Within the records, say how many lines include the word "Talbot"; the answer should be the number and no more.

(DATASET EXCERPTS Opens)

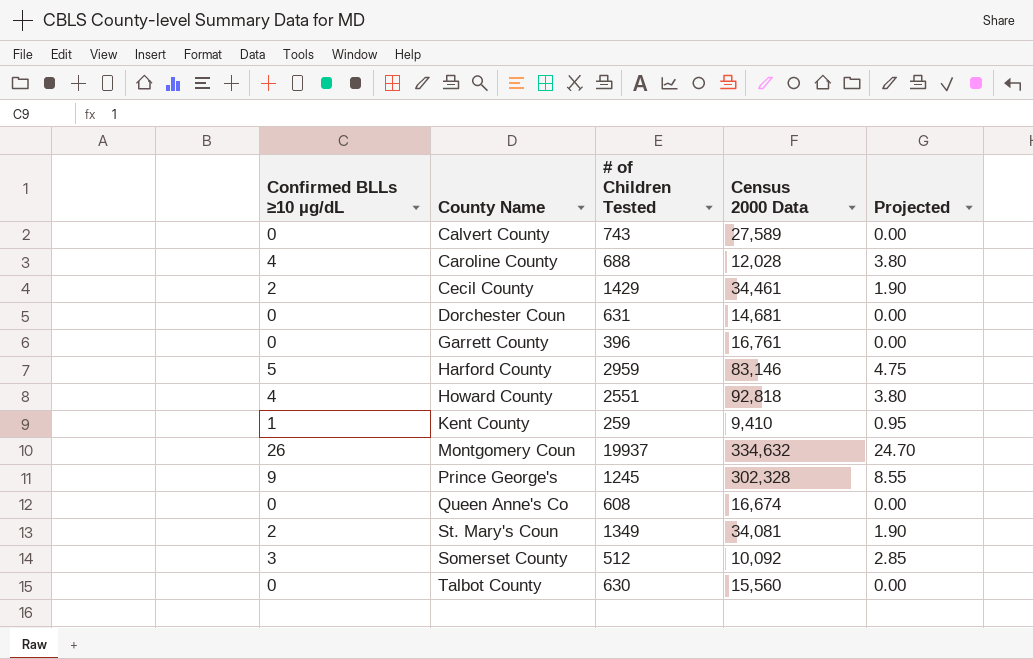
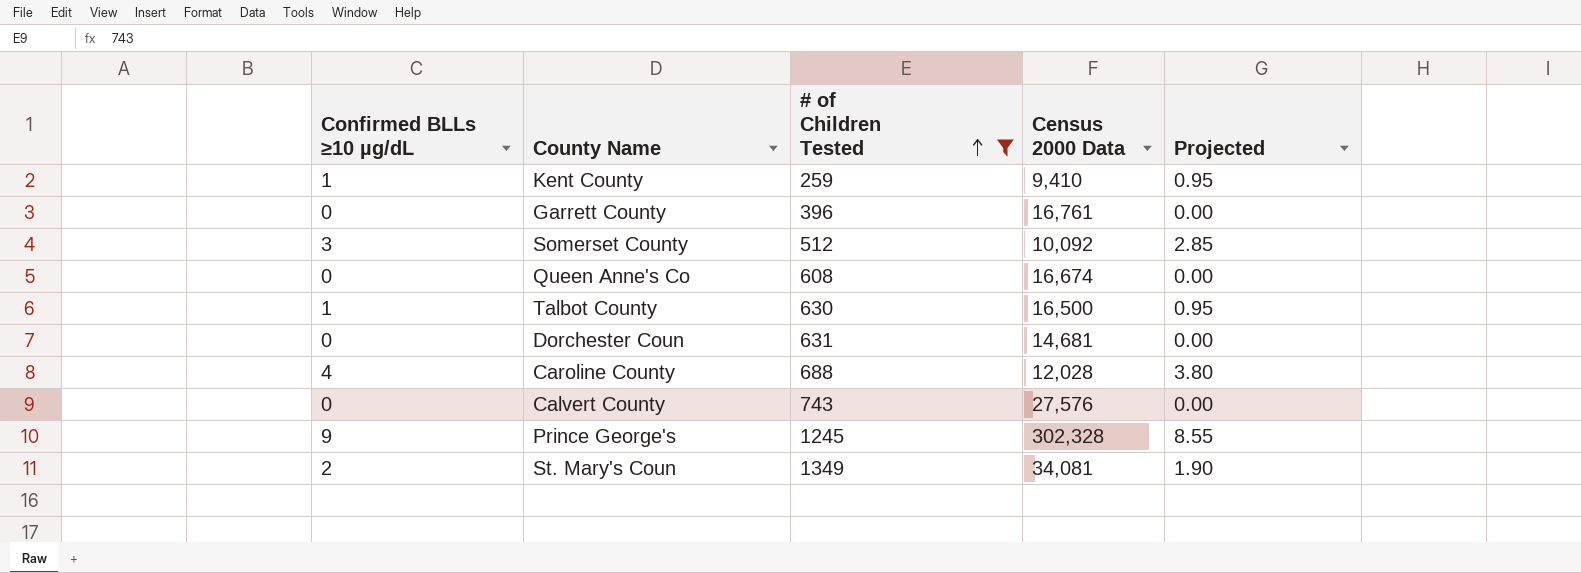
filter: none -> # of Children Tested <= 1349
row order: none -> # of Children Tested ascending
Talbot County | Confirmed BLLs ≥10 µg/dL: 0 -> 1
Talbot County | Census 2000 Data: 15,560 -> 16,500
Talbot County | Projected: 0.00 -> 0.95
Calvert County | Census 2000 Data: 27,589 -> 27,576

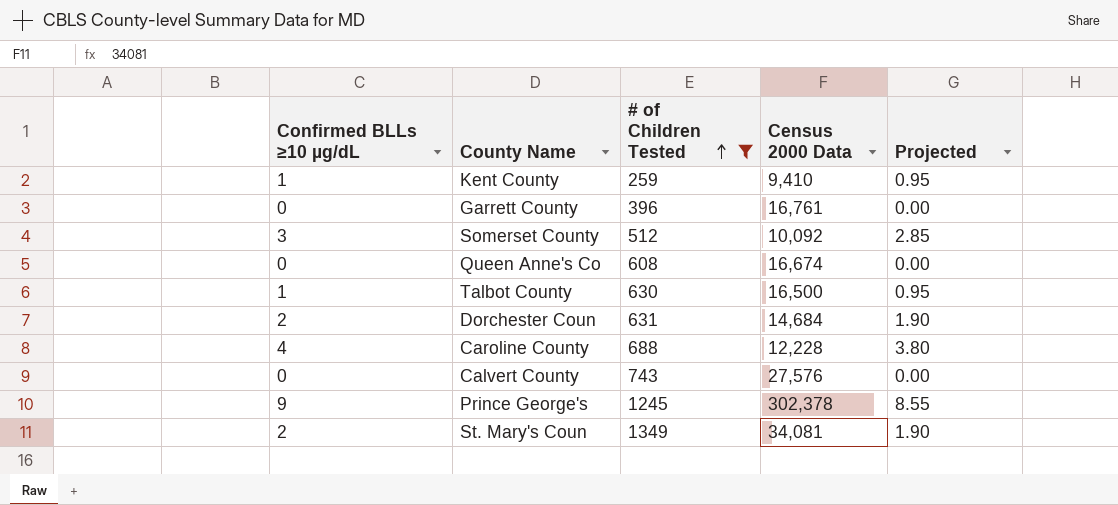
Dorchester Coun | Confirmed BLLs ≥10 µg/dL: 0 -> 2
Dorchester Coun | Census 2000 Data: 14,681 -> 14,684
Dorchester Coun | Projected: 0.00 -> 1.90
Caroline County | Census 2000 Data: 12,028 -> 12,228
Prince George's | Census 2000 Data: 302,328 -> 302,378

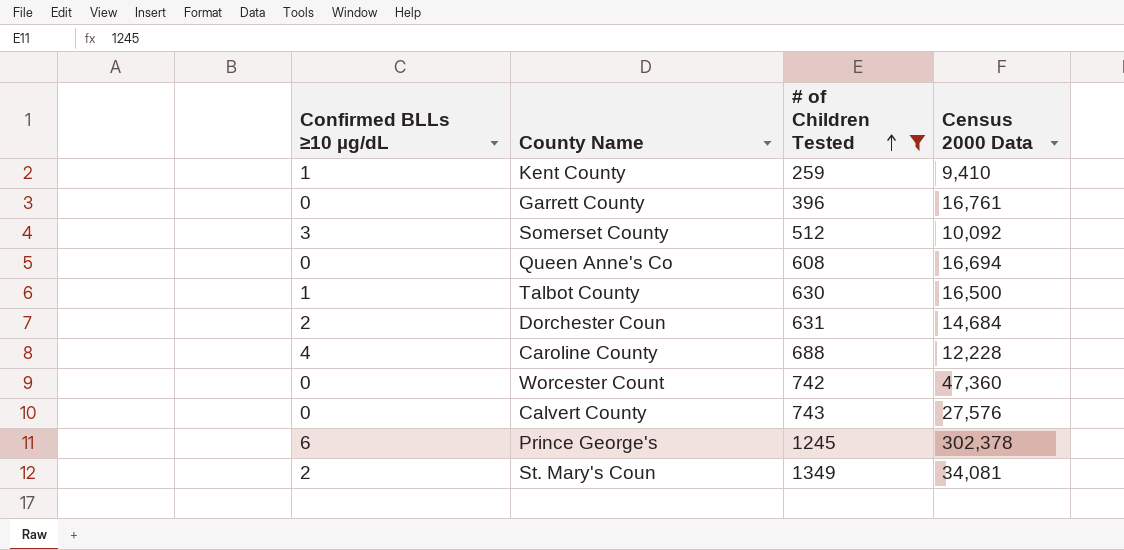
column Projected | formula: [Confirmed BLLs ≥10 µg/dL] * 0.95 -> none
Queen Anne's Co | Census 2000 Data: 16,674 -> 16,694
row Worcester Count: none -> 0 | 742 | 47,360
Prince George's | Confirmed BLLs ≥10 µg/dL: 9 -> 6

(DATASET EXCERPTS Closes)

FINAL ANSWER:
3